Informal upright: This style copies trees in the wild that have been influenced by conditions that force some gentle realignment for survival — mainly in the trunk, which may have several curves in it. The tree should still end up with a centre of gravity that runs through the trunk even if the base of the trunk is to one side of this. A horizontal branch emerges at the outside point of each curve and the complete tree forms a roughly triangular shape, which can often give a pleasantly asymmetrical effect.

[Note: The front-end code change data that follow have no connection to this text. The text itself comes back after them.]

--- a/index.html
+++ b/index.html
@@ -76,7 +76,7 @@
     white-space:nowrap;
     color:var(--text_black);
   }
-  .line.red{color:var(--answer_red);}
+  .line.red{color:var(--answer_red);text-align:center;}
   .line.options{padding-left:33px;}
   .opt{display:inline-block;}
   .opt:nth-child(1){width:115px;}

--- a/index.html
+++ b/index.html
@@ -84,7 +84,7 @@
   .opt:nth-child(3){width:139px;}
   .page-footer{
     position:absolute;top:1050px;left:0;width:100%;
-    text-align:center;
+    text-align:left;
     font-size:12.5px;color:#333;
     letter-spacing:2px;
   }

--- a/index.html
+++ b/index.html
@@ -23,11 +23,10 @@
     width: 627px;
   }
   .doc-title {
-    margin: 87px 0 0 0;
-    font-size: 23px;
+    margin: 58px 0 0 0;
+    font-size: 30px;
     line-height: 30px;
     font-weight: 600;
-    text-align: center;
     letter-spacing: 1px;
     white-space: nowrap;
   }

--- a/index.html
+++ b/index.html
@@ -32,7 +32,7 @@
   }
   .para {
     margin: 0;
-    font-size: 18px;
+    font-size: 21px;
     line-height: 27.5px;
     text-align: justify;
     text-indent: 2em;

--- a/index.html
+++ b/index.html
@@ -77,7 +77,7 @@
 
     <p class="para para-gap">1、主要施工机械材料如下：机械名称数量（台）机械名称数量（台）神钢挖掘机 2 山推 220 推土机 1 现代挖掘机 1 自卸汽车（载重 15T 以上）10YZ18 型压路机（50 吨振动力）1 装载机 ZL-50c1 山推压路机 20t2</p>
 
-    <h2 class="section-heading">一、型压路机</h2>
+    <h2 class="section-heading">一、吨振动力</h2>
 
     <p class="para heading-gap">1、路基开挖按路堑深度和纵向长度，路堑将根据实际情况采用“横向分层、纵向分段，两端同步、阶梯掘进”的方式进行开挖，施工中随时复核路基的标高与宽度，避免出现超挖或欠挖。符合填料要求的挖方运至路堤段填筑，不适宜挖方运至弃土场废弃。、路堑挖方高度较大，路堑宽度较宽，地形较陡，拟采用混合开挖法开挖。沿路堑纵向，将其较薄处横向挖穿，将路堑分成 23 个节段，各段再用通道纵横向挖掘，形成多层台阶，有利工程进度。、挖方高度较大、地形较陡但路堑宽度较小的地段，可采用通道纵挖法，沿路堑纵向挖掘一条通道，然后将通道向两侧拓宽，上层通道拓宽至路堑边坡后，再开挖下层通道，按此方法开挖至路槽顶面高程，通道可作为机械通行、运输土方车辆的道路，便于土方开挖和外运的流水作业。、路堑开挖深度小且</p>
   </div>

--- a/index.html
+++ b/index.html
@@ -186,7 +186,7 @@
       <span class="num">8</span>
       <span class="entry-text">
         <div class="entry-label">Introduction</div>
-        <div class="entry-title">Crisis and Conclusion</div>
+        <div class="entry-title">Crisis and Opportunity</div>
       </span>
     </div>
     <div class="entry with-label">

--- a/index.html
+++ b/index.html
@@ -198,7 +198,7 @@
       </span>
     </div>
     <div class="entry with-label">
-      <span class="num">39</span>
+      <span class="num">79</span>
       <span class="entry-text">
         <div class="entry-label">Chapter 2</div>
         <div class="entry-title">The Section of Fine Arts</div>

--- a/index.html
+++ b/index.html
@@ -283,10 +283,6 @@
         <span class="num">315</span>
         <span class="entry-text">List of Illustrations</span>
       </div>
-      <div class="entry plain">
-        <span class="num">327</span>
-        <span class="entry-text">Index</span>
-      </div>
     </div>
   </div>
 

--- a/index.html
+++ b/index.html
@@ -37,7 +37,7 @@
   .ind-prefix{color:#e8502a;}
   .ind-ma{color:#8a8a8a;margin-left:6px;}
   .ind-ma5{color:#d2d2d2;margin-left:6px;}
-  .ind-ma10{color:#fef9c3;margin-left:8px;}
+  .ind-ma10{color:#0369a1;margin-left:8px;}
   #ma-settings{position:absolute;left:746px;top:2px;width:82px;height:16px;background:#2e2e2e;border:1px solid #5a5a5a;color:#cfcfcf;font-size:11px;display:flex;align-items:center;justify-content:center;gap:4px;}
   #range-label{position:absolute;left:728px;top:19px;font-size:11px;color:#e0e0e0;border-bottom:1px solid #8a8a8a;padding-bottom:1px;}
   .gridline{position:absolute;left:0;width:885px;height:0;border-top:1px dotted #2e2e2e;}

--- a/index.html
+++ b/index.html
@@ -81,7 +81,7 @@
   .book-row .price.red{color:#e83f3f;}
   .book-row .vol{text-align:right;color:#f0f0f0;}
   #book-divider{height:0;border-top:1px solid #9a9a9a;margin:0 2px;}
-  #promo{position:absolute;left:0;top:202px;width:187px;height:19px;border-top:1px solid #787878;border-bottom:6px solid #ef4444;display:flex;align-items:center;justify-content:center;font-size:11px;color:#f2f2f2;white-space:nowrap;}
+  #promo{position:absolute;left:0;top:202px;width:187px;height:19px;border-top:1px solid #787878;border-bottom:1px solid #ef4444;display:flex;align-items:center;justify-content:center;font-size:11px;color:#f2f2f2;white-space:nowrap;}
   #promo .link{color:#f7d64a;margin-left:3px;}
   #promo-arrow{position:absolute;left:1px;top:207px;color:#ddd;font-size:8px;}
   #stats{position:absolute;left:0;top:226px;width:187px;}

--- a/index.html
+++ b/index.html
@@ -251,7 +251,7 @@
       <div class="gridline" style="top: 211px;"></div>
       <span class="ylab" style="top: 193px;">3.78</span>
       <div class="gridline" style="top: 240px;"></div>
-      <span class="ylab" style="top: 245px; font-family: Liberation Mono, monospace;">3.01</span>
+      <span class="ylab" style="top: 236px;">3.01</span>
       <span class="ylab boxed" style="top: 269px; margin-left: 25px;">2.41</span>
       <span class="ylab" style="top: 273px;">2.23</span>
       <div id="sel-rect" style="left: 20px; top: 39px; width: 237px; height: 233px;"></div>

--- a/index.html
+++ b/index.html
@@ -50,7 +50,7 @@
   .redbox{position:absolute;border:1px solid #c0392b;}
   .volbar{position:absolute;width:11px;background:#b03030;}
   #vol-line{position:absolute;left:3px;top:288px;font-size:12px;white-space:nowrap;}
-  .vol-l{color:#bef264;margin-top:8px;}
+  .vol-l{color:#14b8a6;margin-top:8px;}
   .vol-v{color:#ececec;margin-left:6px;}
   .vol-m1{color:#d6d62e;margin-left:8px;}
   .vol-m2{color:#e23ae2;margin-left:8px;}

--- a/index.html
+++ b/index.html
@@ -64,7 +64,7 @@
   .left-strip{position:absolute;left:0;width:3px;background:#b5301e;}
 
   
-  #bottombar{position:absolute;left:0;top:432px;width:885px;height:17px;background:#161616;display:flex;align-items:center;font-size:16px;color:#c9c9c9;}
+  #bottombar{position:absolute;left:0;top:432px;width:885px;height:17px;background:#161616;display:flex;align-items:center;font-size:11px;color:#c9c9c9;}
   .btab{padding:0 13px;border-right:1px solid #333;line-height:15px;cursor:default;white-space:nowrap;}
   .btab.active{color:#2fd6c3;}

Windswept: This is based on trees growing in difficult, windy conditions on a mountainside or by the sea, and features a trunk inclining strongly to one side. Slanting style is a more gentle example of windswept, but the trunk is still likely to incline by about 30 degrees. The lowest branch is long, following the line of the trunk, and the ‘windward’ side is bare of branches with the branches forming a rough triangle to one side of the trunk. Cascade: This is an extension of the windswept style where the tree curves down to one side, often with the apex below container base level. The trunk curves upwards and outwards, then down, and branches highlight the shape. Twin trunk: In this case the trunk is divided into two close to the base, with branches from the slimmer trunk pruned so that they do not conflict with those of the main trunk. The trunk can be further divided to give what is known as triple, five or seven trunk styles.
Showing off Bonsai
Hardy Bonsai should be grown outdoors and only brought in for display for short periods of time. All Bonsai are best positioned at eye level against a plain background where the shape and texture can be clearly seen. A second subsidiary Bonsai could be positioned to side and back to form a group effect.
Shaping Bonsai
All these shapes are formed by pruning, by holding branches or trunk in position with wire and by trimming the roots. In wiring, one end of the wire is held in place below the roots for trunk shaping, around the trunk or another branch for branch shaping, and then coiled loosely around trunk or branch and guyed down to the trunk or a wire looped around the container. Trunk or branch should take on the enforced position in a couple of months when wires should be removed.
Containers
The container is a very important part of the overall visual effect of a Bonsai and looks best when it reinforces rather than dominates the tree. Usually for a balanced effect the container depth when used with a slender tree can be 20-80 per cent tree. When used with a heavier tree it will need to be deeper — 40-60 per cent tree. The container needs good drainage holes or the constant watering required could result in rot.
Shape
Rectangular or oval-shaped ceramic containers are most often used. Round, saucer-like pots can look effective with slender trunk trees; a heavy trunk requires a squat and heavy looking pot to counterbalance it.
Colour
Unglazed containers in earthy tones and with a matt finish that echoes bark and foliage texture and colour, often look most effective with evergreens. With deciduous or flowering trees a glazed pot in a soft colour that echoes the colours of leaves or flowers can act to highlight the trees.